USPTOは、2022年1月6日付官報(Federal Register)において、Deferred Subject Matter Eligibility Response (DSMER) pilot programを2022年2月1日から施行することを発表しました。これは、昨年にThom Tillis上院議員及びTom Cotton上院議員から出されていた要望書(詳細はIP Watchdog参照)を受けた形で制定されたものです。概要はUSPTOのサイトに掲載されておりますが、概ね以下の通りとなります。

期間:2022年2月1日~2022年7月30日(運用中の負荷、フィードバック、効果により延長又は打ち切り)

対象:通常特許出願(non-provisional application)及び国内移行出願(national stage application)
* Non-provisional applicationからの優先権を主張するもの(=分割・継続出願)は除く。
**最初のオフィスアクションに特許適格性(Subject Matter Eligibility)に関する拒絶と特許適格性以外の拒絶の両方が含まれているものに限る。

通知:2月1日以降に発行されるオフィスアクション内に、パイロットプログラムへの参加の案内(invitation)に関するパラグラフが含まれる(実際の文面はUSPTOのサイトを参照)。

応答:パイロットプログラムへの参加を希望する場合には、所定のフォーム(PTO/SB/456)を所定の応答期間内に提出することが必要。これにより、特許適格性に関する拒絶への応答は不要(繰延)となるが、特許適格性以外の全ての拒絶理由への応答は必要。

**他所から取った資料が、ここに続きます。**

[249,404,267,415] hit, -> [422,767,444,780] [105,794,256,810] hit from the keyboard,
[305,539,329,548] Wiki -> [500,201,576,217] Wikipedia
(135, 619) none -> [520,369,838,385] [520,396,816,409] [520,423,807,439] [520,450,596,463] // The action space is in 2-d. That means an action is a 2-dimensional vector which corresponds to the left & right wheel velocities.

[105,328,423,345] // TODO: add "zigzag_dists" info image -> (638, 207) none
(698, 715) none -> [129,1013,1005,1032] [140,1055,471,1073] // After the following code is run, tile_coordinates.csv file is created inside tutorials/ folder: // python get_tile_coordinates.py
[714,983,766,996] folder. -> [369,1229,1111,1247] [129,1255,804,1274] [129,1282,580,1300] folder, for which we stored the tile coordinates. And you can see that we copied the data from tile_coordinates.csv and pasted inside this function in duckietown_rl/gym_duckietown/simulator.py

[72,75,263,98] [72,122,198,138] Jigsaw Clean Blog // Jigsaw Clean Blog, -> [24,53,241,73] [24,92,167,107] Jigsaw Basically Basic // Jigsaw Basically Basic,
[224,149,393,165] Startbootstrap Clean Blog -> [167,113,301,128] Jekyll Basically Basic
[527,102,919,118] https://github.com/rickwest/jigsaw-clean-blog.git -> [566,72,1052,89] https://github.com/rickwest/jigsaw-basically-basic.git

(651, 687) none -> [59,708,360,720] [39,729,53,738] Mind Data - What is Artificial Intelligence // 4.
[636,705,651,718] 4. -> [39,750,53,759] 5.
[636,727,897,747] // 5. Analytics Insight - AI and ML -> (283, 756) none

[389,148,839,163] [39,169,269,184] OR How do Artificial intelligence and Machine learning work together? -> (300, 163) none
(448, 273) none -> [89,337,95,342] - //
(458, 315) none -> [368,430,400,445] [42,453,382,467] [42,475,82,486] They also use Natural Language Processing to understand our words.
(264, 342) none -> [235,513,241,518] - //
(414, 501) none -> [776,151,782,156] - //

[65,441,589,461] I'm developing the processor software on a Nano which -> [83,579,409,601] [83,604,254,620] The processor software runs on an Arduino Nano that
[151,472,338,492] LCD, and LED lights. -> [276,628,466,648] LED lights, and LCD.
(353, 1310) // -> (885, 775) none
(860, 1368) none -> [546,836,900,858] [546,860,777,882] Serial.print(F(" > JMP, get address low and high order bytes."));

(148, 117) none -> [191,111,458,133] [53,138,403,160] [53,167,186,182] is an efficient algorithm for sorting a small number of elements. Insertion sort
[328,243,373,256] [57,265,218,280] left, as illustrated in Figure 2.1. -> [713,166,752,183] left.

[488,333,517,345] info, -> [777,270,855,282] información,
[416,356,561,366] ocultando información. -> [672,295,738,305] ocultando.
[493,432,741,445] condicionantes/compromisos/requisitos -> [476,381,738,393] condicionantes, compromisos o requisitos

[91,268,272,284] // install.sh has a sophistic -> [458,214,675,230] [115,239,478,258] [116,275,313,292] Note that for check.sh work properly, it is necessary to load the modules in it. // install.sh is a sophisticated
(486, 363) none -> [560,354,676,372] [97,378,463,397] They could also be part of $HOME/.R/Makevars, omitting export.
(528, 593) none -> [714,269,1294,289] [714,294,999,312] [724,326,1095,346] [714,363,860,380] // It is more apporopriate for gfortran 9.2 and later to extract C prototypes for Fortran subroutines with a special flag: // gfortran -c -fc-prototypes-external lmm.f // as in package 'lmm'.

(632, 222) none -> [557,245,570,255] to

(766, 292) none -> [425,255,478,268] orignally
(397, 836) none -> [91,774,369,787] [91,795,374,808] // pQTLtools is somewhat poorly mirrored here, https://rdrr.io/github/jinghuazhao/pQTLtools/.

効果:出願の最終処分(final disposition)が出されるまで、または他の全ての拒絶理由が解消するまでは、特許適格性に関する拒絶への応答は免除される。

料金:USPTOのOfficial Feeは無し。

注意点:本パイロットプログラムへの審査官の参加は任意とされており、USPTOはできるだけ多くの審査官に参加を呼びかけているが、パイロットプログラムに不参加の審査官が担当した場合には、パイロットプログラムの利用はできない。
また、最終処分(final disposition)とは、許可通知(notice of allowance)の発行、ファイナルオフィスアクションの発行、審判請求書(notice of appeal)の提出、継続審査請求(RCE)の提出、出願の放棄(abandonment)であるため、ファイナルオフィスアクションへ応答する場合、審判を請求する場合、及びRCEを提出する場合には、もはや 特許適格性に関する拒絶への応答の繰延は認められず、これに対する応答を含める必要がある。
パイロットプログラムの利用は任意であり、利用しないことを選択した場合には、フォームの提出は不要であり、応答は通常通り全ての拒絶理由(特許適格性違反を含む)に対して行うこととなる。